Web page revision data:
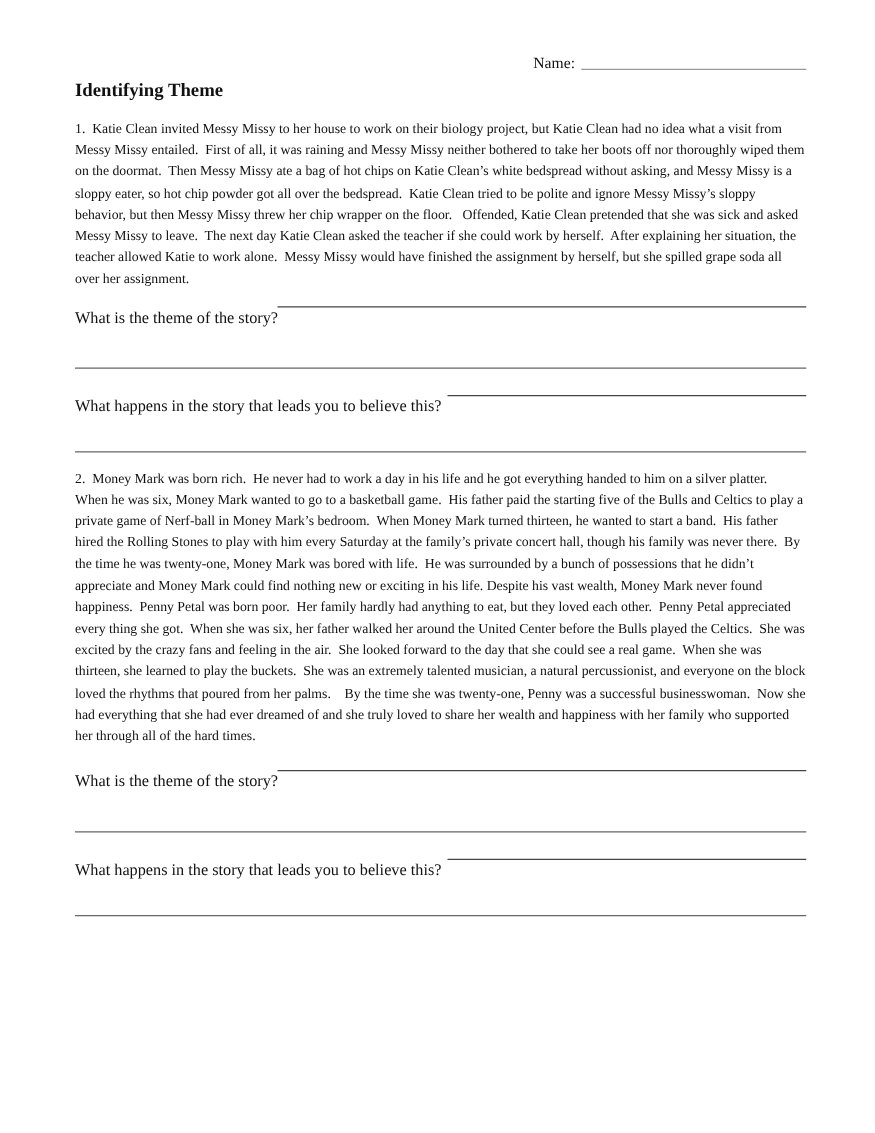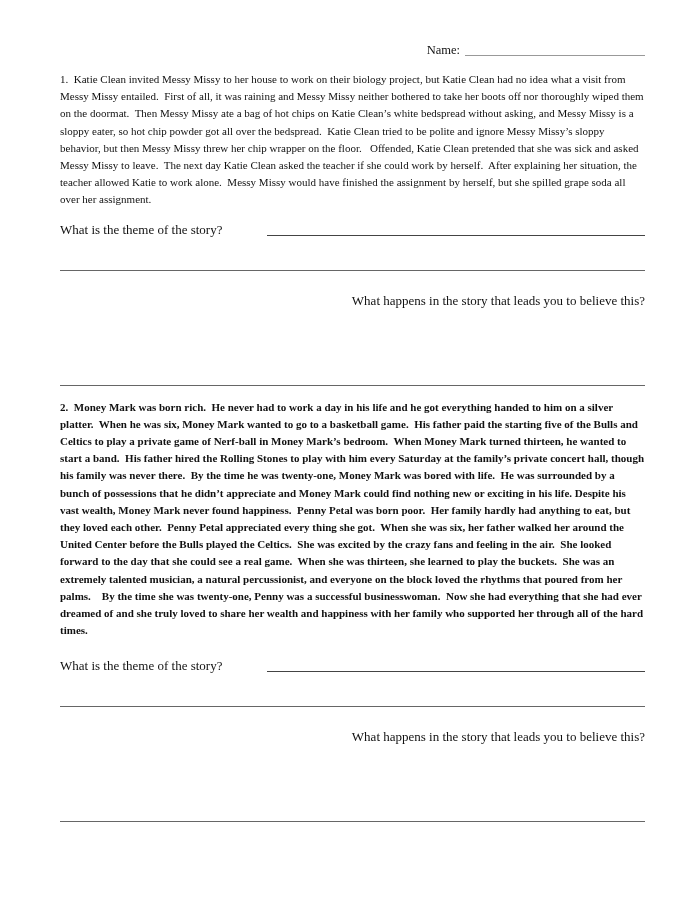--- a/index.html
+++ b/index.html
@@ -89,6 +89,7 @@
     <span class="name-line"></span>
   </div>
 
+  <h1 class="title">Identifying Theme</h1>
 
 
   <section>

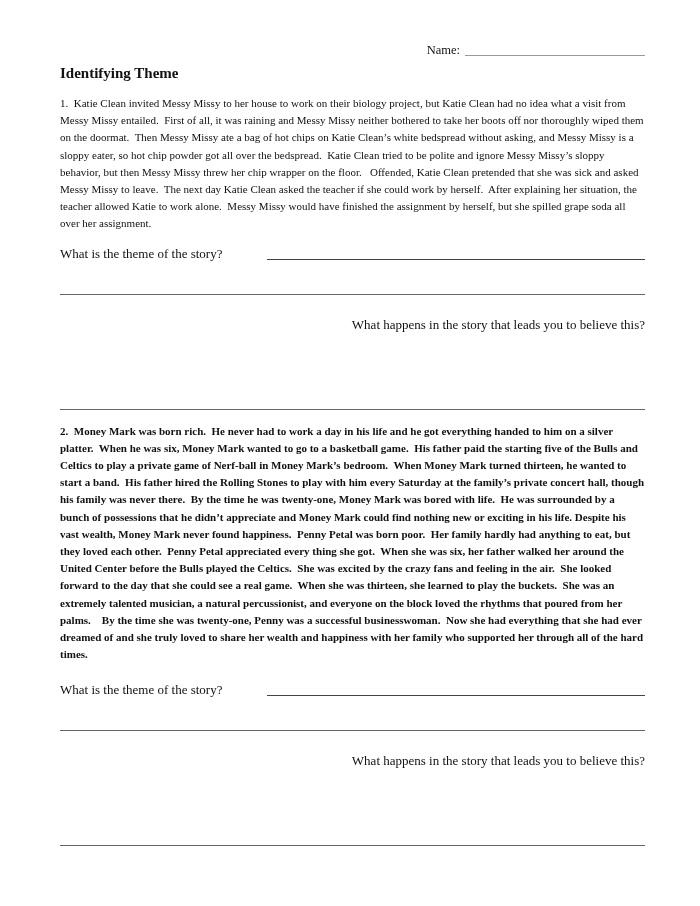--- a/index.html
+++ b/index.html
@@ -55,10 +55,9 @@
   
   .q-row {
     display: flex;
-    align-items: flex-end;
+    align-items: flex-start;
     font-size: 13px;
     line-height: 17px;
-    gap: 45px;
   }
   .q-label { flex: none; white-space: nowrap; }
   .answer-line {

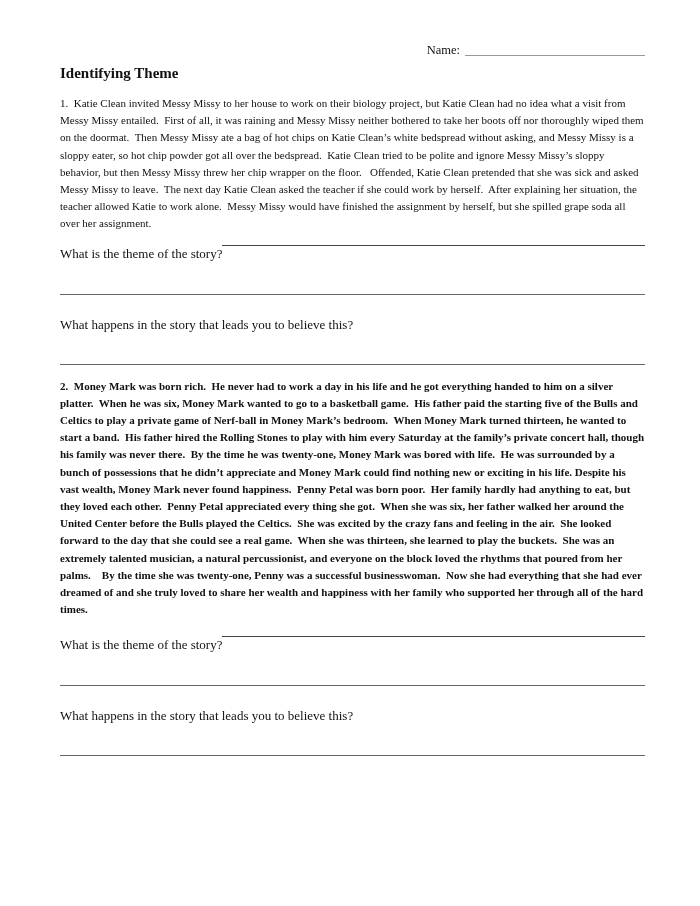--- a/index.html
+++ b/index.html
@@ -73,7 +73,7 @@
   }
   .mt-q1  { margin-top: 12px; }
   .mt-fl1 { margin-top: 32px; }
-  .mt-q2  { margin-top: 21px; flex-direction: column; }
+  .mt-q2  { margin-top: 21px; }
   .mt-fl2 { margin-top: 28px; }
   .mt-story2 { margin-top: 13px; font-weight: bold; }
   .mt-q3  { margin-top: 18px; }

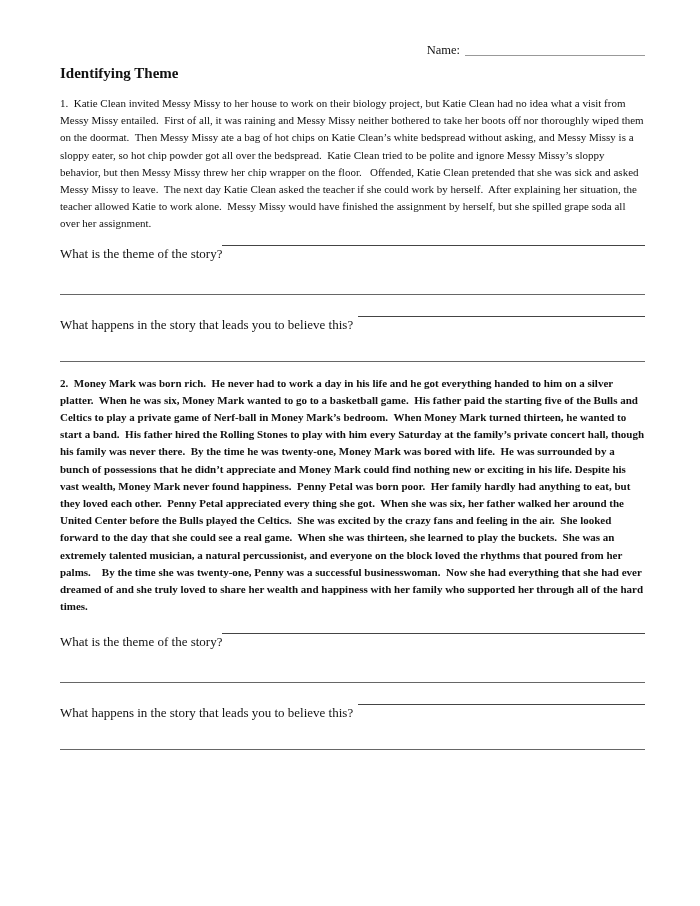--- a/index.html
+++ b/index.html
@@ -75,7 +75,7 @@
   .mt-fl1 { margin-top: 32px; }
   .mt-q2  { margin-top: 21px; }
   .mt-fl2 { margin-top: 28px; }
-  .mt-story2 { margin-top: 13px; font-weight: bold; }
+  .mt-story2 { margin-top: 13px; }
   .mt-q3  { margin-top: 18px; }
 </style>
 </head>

**Task to carry out:**
Go through the records. Copy each line where "font" appears.

**Task response:**
     font-size: 13px;
   .mt-story2 { margin-top: 13px; font-weight: bold; }
-  .mt-story2 { margin-top: 13px; font-weight: bold; }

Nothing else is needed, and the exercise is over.